[Content revision data]
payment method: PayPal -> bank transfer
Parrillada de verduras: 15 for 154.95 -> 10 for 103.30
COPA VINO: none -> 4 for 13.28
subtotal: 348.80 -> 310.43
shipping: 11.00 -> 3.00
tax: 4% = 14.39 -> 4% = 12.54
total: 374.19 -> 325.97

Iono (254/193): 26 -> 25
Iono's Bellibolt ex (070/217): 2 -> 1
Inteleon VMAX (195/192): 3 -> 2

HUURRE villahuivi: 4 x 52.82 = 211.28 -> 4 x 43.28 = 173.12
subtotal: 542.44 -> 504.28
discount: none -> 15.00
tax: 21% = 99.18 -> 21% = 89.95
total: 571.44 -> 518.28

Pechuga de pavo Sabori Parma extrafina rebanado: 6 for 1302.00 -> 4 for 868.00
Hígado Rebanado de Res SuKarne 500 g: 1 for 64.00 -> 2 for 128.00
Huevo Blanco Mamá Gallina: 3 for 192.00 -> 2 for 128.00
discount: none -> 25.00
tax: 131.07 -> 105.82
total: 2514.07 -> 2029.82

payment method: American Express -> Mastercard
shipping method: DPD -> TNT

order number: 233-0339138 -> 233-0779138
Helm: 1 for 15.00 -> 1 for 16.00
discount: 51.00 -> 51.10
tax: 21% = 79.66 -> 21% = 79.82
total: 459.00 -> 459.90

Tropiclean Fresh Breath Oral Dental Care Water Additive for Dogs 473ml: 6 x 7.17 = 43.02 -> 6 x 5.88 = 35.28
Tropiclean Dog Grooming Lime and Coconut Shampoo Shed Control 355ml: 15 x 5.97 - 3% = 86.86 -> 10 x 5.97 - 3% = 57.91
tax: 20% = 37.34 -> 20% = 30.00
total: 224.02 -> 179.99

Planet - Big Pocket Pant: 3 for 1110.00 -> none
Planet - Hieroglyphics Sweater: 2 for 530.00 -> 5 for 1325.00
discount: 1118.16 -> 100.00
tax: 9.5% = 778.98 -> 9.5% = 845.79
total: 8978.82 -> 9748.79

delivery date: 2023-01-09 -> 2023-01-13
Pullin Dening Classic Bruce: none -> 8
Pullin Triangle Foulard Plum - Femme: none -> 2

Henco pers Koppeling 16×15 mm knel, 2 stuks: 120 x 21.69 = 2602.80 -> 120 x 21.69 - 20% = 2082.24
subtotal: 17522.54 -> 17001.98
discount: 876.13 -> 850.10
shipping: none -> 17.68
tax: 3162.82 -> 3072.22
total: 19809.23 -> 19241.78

| What you need to do |
Each line above with the string "payment" in it should be located and copied.

| Expected answer |
payment method: PayPal -> bank transfer
payment method: American Express -> Mastercard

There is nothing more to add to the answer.